**The task**
Begin at the line containing "- Tiga Nasihat" in the entries below and end at the line containing "2 Juli 2026"; transcribe that range exactly and nothing outside it.

Dataset records:
+++++
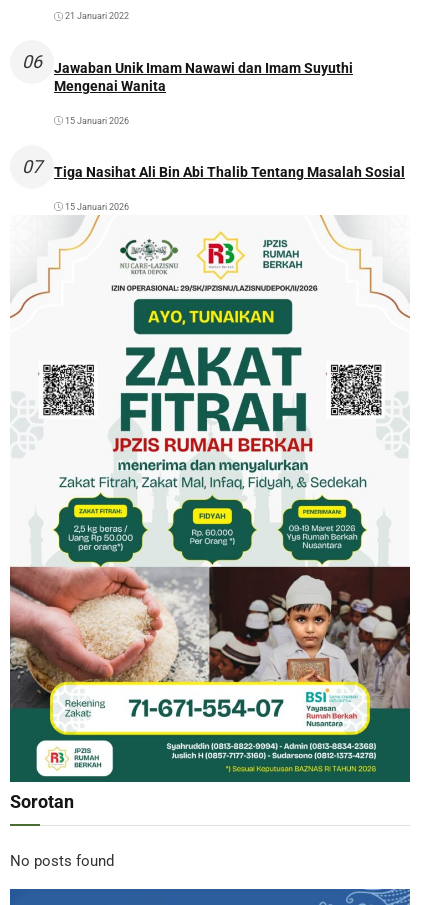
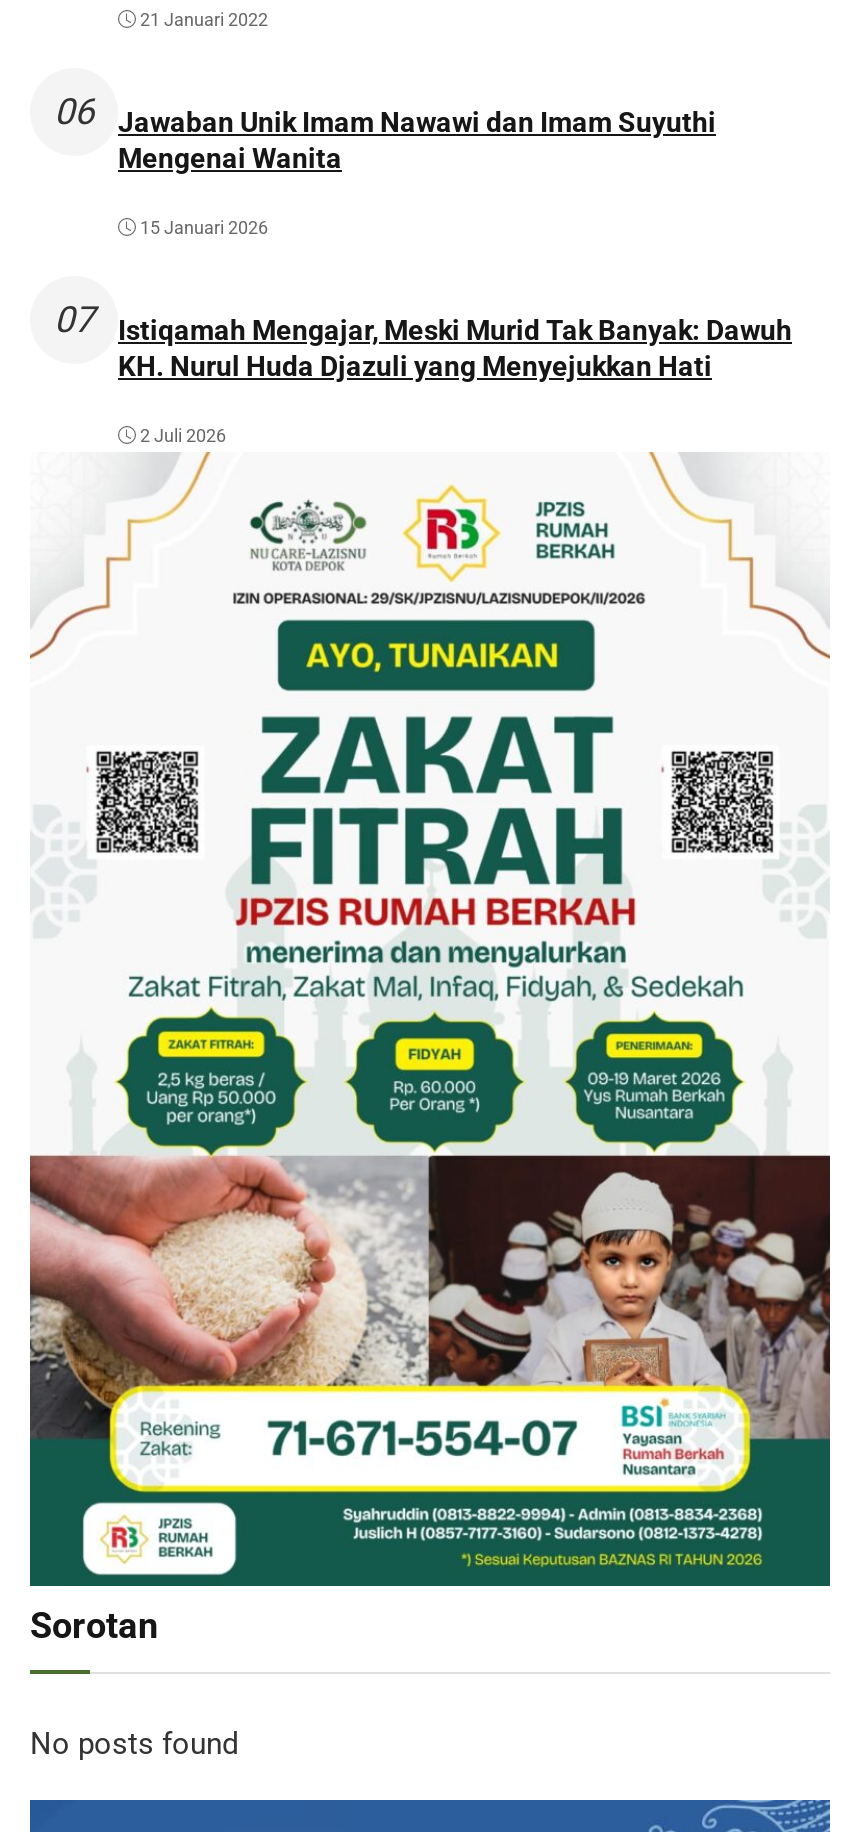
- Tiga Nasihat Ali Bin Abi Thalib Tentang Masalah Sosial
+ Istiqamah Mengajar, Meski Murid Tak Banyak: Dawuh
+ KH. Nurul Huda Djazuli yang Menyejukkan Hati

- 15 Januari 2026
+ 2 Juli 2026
+++++
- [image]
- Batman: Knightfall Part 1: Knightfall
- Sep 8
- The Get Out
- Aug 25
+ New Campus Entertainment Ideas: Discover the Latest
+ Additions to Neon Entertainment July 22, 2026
+++++
**Exercise result**
- Tiga Nasihat Ali Bin Abi Thalib Tentang Masalah Sosial
+ Istiqamah Mengajar, Meski Murid Tak Banyak: Dawuh
+ KH. Nurul Huda Djazuli yang Menyejukkan Hati

- 15 Januari 2026
+ 2 Juli 2026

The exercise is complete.